In a new, deeply personal interview, Possessed frontman and death metal pioneer Jeff Becerra has reflected on the “hardcore trauma” and “five dark years” of addiction that followed the 1989 armed robbery that left him paralyzed. His harrowing story is a powerful testament to survival, culminating in his return to music and a defiant life philosophy: “get busy living or get busy dying.”
Speaking with Australia’s Sense Music Media, Becerra recounted the devastating aftermath of the shooting, which saw his life and relationships immediately crumble.

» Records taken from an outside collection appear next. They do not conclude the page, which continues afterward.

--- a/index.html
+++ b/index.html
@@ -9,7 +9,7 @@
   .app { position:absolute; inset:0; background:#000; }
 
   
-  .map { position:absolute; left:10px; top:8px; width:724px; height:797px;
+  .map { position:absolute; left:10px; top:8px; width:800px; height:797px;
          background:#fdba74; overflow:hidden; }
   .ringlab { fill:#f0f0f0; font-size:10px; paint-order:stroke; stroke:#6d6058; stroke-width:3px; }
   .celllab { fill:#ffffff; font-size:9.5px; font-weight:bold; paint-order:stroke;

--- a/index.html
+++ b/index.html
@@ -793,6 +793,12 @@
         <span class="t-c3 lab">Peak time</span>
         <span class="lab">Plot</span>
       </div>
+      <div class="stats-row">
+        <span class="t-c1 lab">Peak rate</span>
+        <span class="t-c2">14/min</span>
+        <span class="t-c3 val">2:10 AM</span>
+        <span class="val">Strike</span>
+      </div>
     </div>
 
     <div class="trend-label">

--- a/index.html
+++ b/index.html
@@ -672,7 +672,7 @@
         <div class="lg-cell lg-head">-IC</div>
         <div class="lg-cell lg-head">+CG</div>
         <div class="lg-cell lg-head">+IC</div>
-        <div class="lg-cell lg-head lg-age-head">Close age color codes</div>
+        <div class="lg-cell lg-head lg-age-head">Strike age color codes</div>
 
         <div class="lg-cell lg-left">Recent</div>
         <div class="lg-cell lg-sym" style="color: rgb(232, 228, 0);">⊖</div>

“Immediately I lost all my friends. I lost my girlfriend. Nobody [stuck] around, ’cause, to be quite frank, I was f**king miserable,” he said (as transcribed by Blabbermouth). “I call it the five dark years… I dove deep into dr*gs and alcohol for those five years, essentially trying to commit s**cide via intoxicants.”

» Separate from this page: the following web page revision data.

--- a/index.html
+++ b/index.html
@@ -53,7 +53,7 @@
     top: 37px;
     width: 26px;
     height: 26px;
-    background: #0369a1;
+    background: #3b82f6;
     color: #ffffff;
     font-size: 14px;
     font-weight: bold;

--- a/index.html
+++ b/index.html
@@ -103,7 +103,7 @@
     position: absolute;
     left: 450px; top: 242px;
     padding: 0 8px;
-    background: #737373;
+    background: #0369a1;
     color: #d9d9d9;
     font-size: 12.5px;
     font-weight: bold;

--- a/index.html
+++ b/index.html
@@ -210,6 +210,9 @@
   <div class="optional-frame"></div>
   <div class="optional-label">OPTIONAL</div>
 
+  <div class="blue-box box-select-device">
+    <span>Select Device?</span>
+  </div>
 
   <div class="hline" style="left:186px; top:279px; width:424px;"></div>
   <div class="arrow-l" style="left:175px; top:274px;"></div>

When that dark path failed—”it’s pretty f**king hard to die, actually”—he found an unlikely path to salvation. “I rolled down to the local community college,” he explained, a decision that ultimately led him to social services and a “47-day rehab, and then the rest is history. From that day on, every day has been a blessing.”
That journey of recovery has forged an ironclad resilience and a powerful perspective on life in a wheelchair. “People don’t realize people in chairs are 10 times tougher than the natural man. And I’m not joking ’cause I’ve been both,” he stated. “Every day is a struggle, and it makes you tough. But the secret is to get tough enough to enjoy life without letting it jade you or make you unhappy or bitter… You’ve gotta get busy living or get busy dying.”

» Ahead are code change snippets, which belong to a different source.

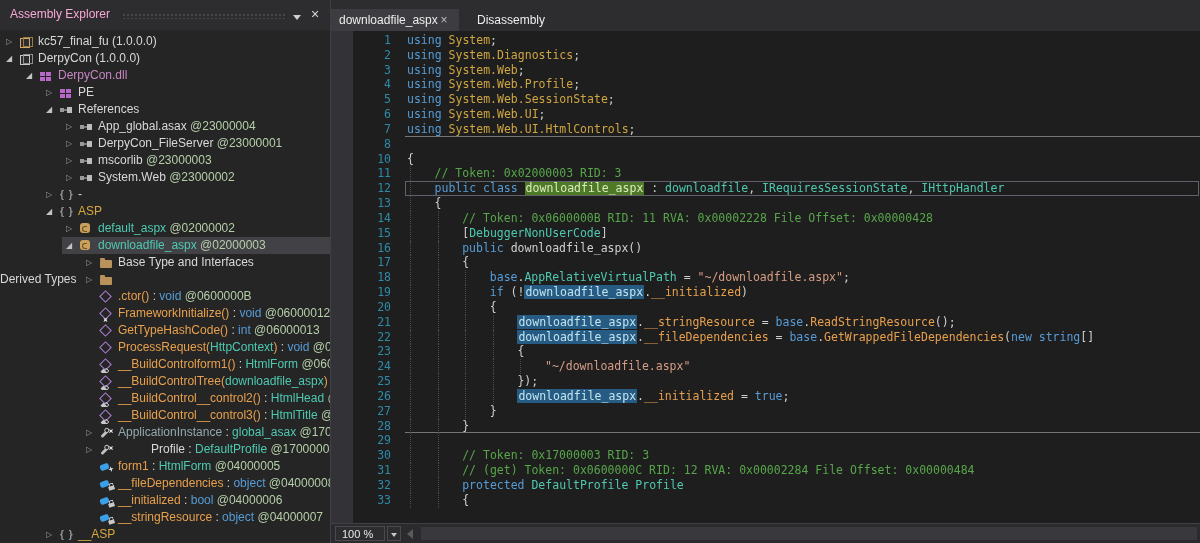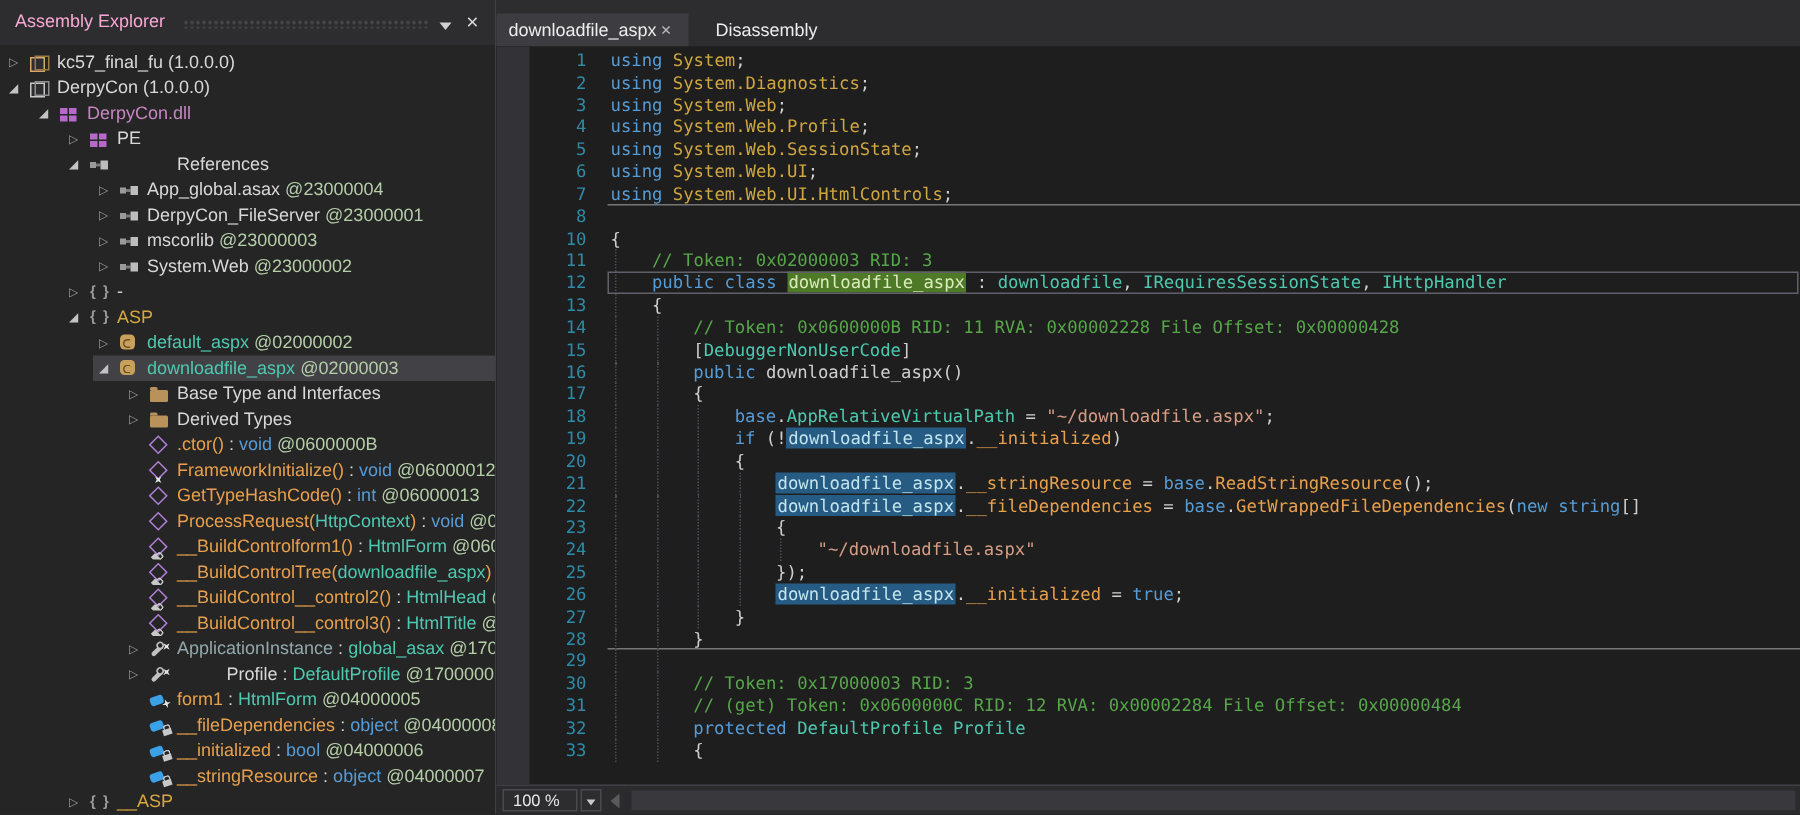--- a/index.html
+++ b/index.html
@@ -103,7 +103,7 @@
         <div class="trow"><span class="arr" style="left: 6px;">◢</span><span class="ticon ic-assembly" style="left: 20px;"></span><span style="padding-left: 38px;"><span class="sg-w">DerpyCon (1.0.0.0)</span></span></div>
         <div class="trow"><span class="arr" style="left: 26px;">◢</span><span class="ticon ic-module" style="left: 40px;"></span><span style="padding-left: 58px;"><span class="sg-pu">DerpyCon.dll</span></span></div>
         <div class="trow"><span class="arr col" style="left: 46px;">▷</span><span class="ticon ic-module" style="left: 60px;"></span><span style="padding-left: 78px;"><span class="sg-w">PE</span></span></div>
-        <div class="trow"><span class="arr" style="left: 46px;">◢</span><span class="ticon ic-ref" style="left: 60px;"></span><span style="padding-left: 78px; margin-left: 40px;"><span class="sg-w">References</span></span></div>
+        <div class="trow"><span class="arr" style="left: 46px;">◢</span><span class="ticon ic-ref" style="left: 60px;"></span><span style="padding-left: 78px;"><span class="sg-w">References</span></span></div>
         <div class="trow"><span class="arr col" style="left: 66px;">▷</span><span class="ticon ic-ref" style="left: 80px;"></span><span style="padding-left: 98px;"><span class="sg-w">App_global.asax</span><span class="sg-tok"> @23000004</span></span></div>
         <div class="trow"><span class="arr col" style="left: 66px;">▷</span><span class="ticon ic-ref" style="left: 80px;"></span><span style="padding-left: 98px;"><span class="sg-w">DerpyCon_FileServer</span><span class="sg-tok"> @23000001</span></span></div>
         <div class="trow"><span class="arr col" style="left: 66px;">▷</span><span class="ticon ic-ref" style="left: 80px;"></span><span style="padding-left: 98px;"><span class="sg-w">mscorlib</span><span class="sg-tok"> @23000003</span></span></div>

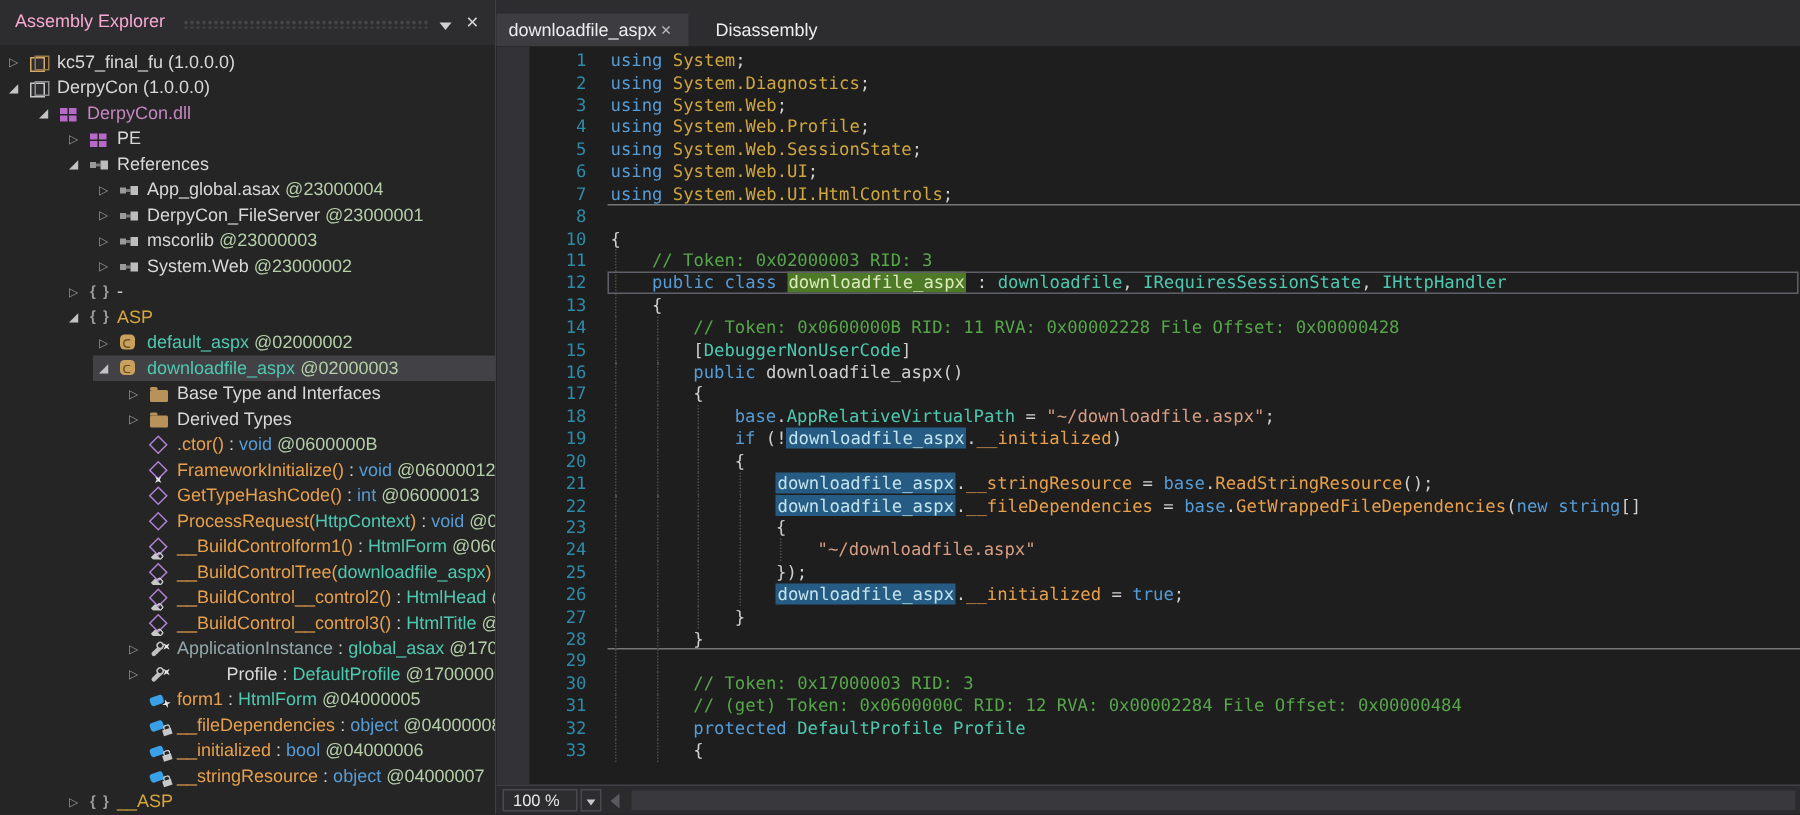--- a/index.html
+++ b/index.html
@@ -113,7 +113,7 @@
         <div class="trow"><span class="arr col" style="left: 66px;">▷</span><span class="ticon ic-class" style="left: 80px;"></span><span style="padding-left: 98px;"><span class="sg-teal">default_aspx</span><span class="sg-tok"> @02000002</span></span></div>
         <div class="trow" style="background: linear-gradient(90deg, transparent 62px, rgb(65, 65, 70) 62px);"><span class="arr" style="left: 66px;">◢</span><span class="ticon ic-class" style="left: 80px;"></span><span style="padding-left: 98px;"><span class="sg-teal">downloadfile_aspx</span><span class="sg-tok"> @02000003</span></span></div>
         <div class="trow"><span class="arr col" style="left: 86px;">▷</span><span class="ticon ic-folder" style="left: 100px;"></span><span style="padding-left: 118px;"><span class="sg-w">Base Type and Interfaces</span></span></div>
-        <div class="trow"><span class="arr col" style="left: 86px;">▷</span><span class="ticon ic-folder" style="left: 100px;"></span><span style="padding-left: 118px;"><span class="sg-w">Derived Types</span></span></div>
+        <div class="trow"><span class="arr col" style="left: 86px;">▷</span><span class="ticon ic-folder" style="left: 100px;"></span><span style=""><span class="sg-w">Derived Types</span></span></div>
         <div class="trow"><span class="ticon ic-method" style="left: 100px;"></span><span style="padding-left: 118px;"><span class="sg-or">.ctor()</span><span class="sg-w"> : </span><span class="sg-kw">void</span><span class="sg-tok"> @0600000B</span></span></div>
         <div class="trow"><span class="ticon ic-method" style="left: 100px;">
             <span class="ovl ovl-star"></span>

Becerra‘s incredible story of survival began on a night in 1989 when he was confronted by two masked gunmen after work. “I kind of resisted; I should have just given them the money, but I was f**ked, I was cornered,” he recounted in a previous interview. “We scuffled, there was no way out of it and I ended up getting shot a couple of times. The first guy pushed a 9-millimeter to my chest… it broke through the ribs and shattered the lungs and stuck on in the spine.”
After being shot a second time, he played dead while one of the assailants’ guns jammed. He then hid under a car for 45 minutes before paying a passerby a “bloody ten-dollar bill” to call for an ambulance.
His long road back from that night eventually led to the triumphant reformation of Possessed in 2007. The band, whose 1985 debut Seven Churches is widely considered the first-ever death metal album, released their acclaimed comeback album, Revelations Of Oblivion, in 2019.